Europe and Labour: Where Next?
For decades everyone assumed that Europe would break the Conservative party. Instead it came close to breaking Labour.
June 2016 led to a bitter second leadership election and polarised the party. That was followed by delays, negotiations, the snap 2017 election, knife-edge votes, court cases and mass demonstrations.
But December 2019 delivered the final blow. A Tory party purged of all independent voices won a majority of 80 and Boris Johnson is driving Brexit through, regardless of cost and reason.
Labour’s failure goes back many years. Through European elections under Tony Blair, Gordon Brown and Ed Miliband, the NEC were told that European issues turned voters off. So we talked about education, housing, the NHS.

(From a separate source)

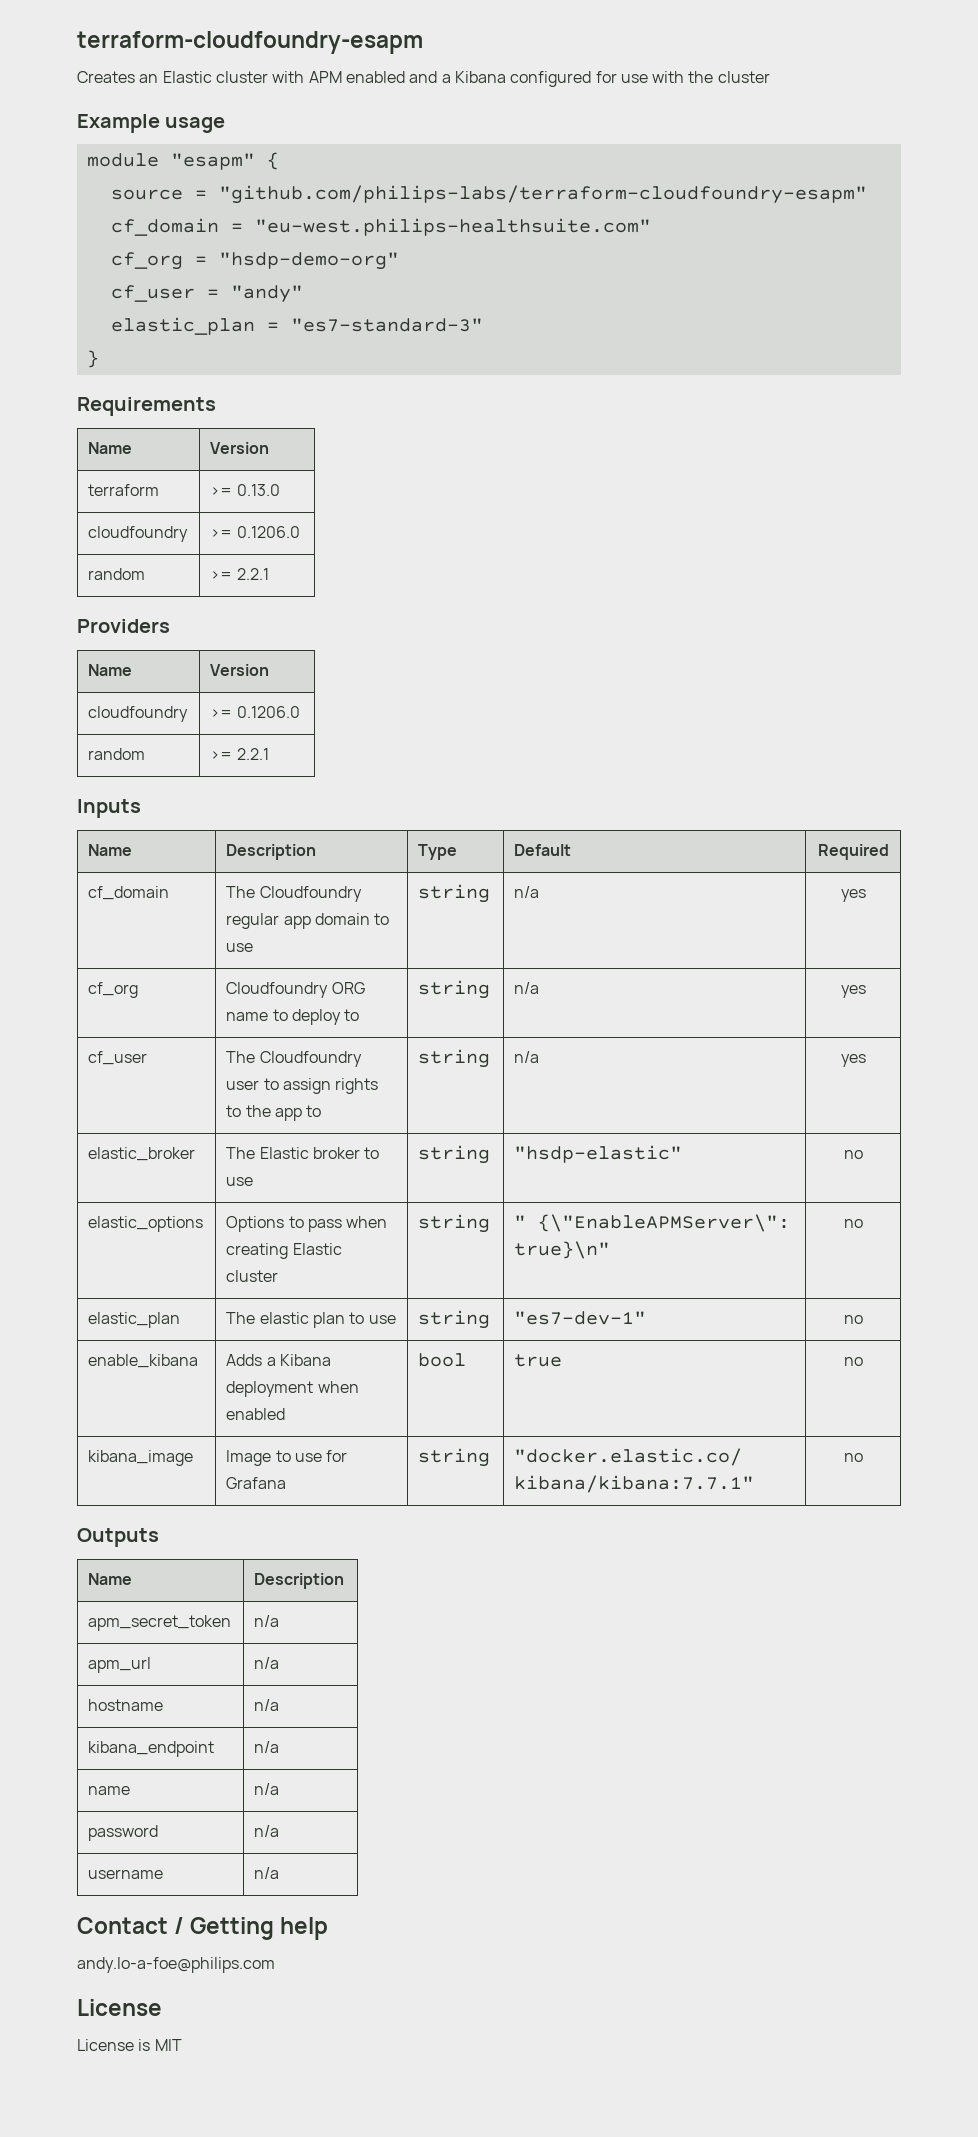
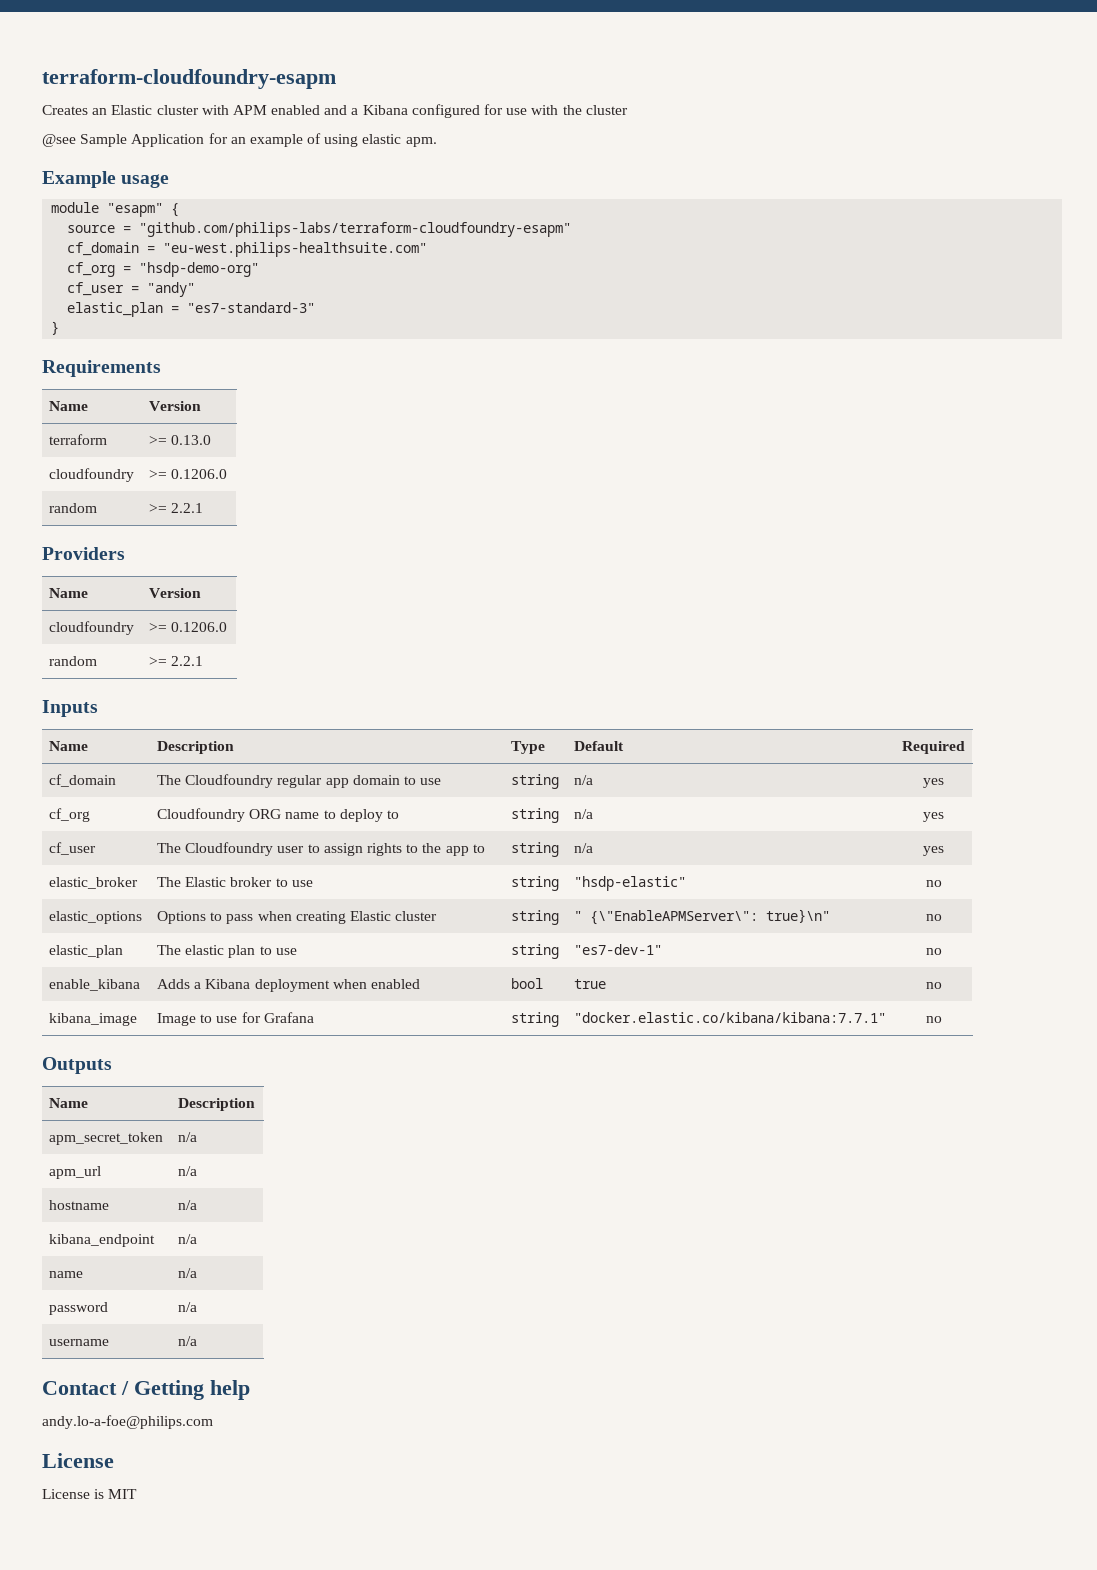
+ @see Sample Application for an example of using elastic apm.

When the European Union agreed advances in employment rights – paid holidays, parental leave, the working time directive – the UK government tried to water them down, then grudgingly implemented them, then finally claimed credit. Any new leader would have struggled after so much neglect.
Labour also never reconciled tensions between the pro-European membership and significant sections of our former core vote. In 2017 both Leavers and Remainers could believe that we were on their side. By 2019 “constructive ambiguity” was no longer tenable. The compromise on a second referendum, thrashed out at conference, and signed off by the leader, satisfied no-one. And that referendum could have been lost again.
Labour is now bereft of MEPs on the NEC and links with the Party of European Socialists will have to be maintained through informal connections, twinned cities and indeed the Labour Movement for Europe.
The deadline for an extension has passed and we are heading inexorably for a hard or, worse, a no-deal Brexit.
Labour’s European policy will have to evolve towards the next general election in 2024, but meanwhile we cannot let the Tories blame the consequences on Covid-19, or on perfidious Brussels. The rights of European citizens within the UK and British citizens in the EU, must be defended.
More widely, with Covid-19 creating borders within the Schengen area and far right populism on the rise, the European project itself is challenged. Sadly Britain is now a bystander and can only offer solidarity and wish our friends well.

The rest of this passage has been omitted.